*** DATA SHOWN ***

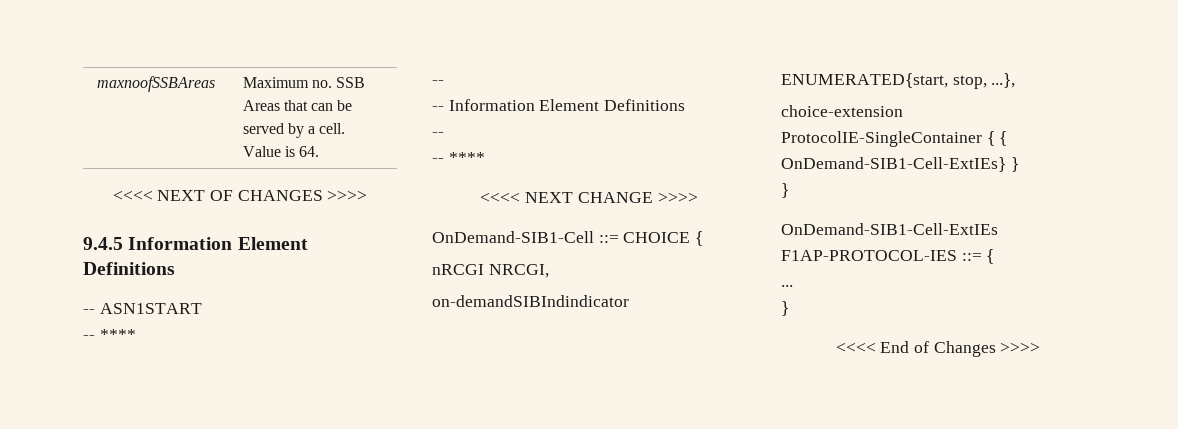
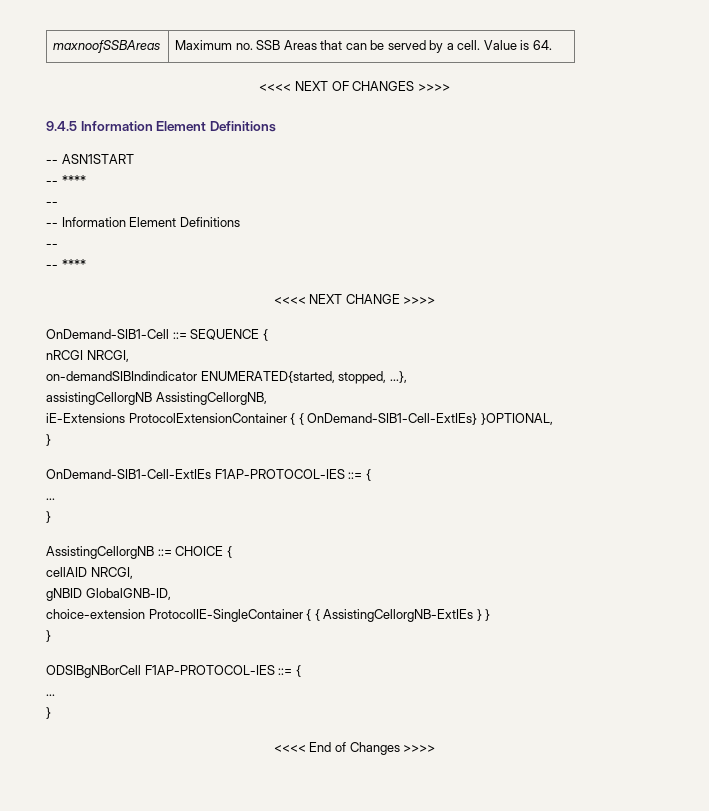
- OnDemand-SIB1-Cell ::= CHOICE {
+ OnDemand-SIB1-Cell ::= SEQUENCE {
- on-demandSIBIndindicator ENUMERATED{start, stop, ...},
+ on-demandSIBIndindicator ENUMERATED{started, stopped, ...},
+ assistingCellorgNB AssistingCellorgNB,
+ iE-Extensions ProtocolExtensionContainer { { OnDemand-SIB1-Cell-ExtIEs} }OPTIONAL,
+ }
+ OnDemand-SIB1-Cell-ExtIEs F1AP-PROTOCOL-IES ::= {
+ ...
+ }
+ AssistingCellorgNB ::= CHOICE {
+ cellAID NRCGI,
+ gNBID GlobalGNB-ID,
- choice-extension ProtocolIE-SingleContainer { { OnDemand-SIB1-Cell-ExtIEs} }
+ choice-extension ProtocolIE-SingleContainer { { AssistingCellorgNB-ExtIEs } }
- OnDemand-SIB1-Cell-ExtIEs F1AP-PROTOCOL-IES ::= {
+ ODSIBgNBorCell F1AP-PROTOCOL-IES ::= {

***

**WHAT IS EXPECTED**
From the first line to the last, please copy the data exactly, with the pictures left out.

**OUTPUT FOR THIS TASK**
- OnDemand-SIB1-Cell ::= CHOICE {
+ OnDemand-SIB1-Cell ::= SEQUENCE {
- on-demandSIBIndindicator ENUMERATED{start, stop, ...},
+ on-demandSIBIndindicator ENUMERATED{started, stopped, ...},
+ assistingCellorgNB AssistingCellorgNB,
+ iE-Extensions ProtocolExtensionContainer { { OnDemand-SIB1-Cell-ExtIEs} }OPTIONAL,
+ }
+ OnDemand-SIB1-Cell-ExtIEs F1AP-PROTOCOL-IES ::= {
+ ...
+ }
+ AssistingCellorgNB ::= CHOICE {
+ cellAID NRCGI,
+ gNBID GlobalGNB-ID,
- choice-extension ProtocolIE-SingleContainer { { OnDemand-SIB1-Cell-ExtIEs} }
+ choice-extension ProtocolIE-SingleContainer { { AssistingCellorgNB-ExtIEs } }
- OnDemand-SIB1-Cell-ExtIEs F1AP-PROTOCOL-IES ::= {
+ ODSIBgNBorCell F1AP-PROTOCOL-IES ::= {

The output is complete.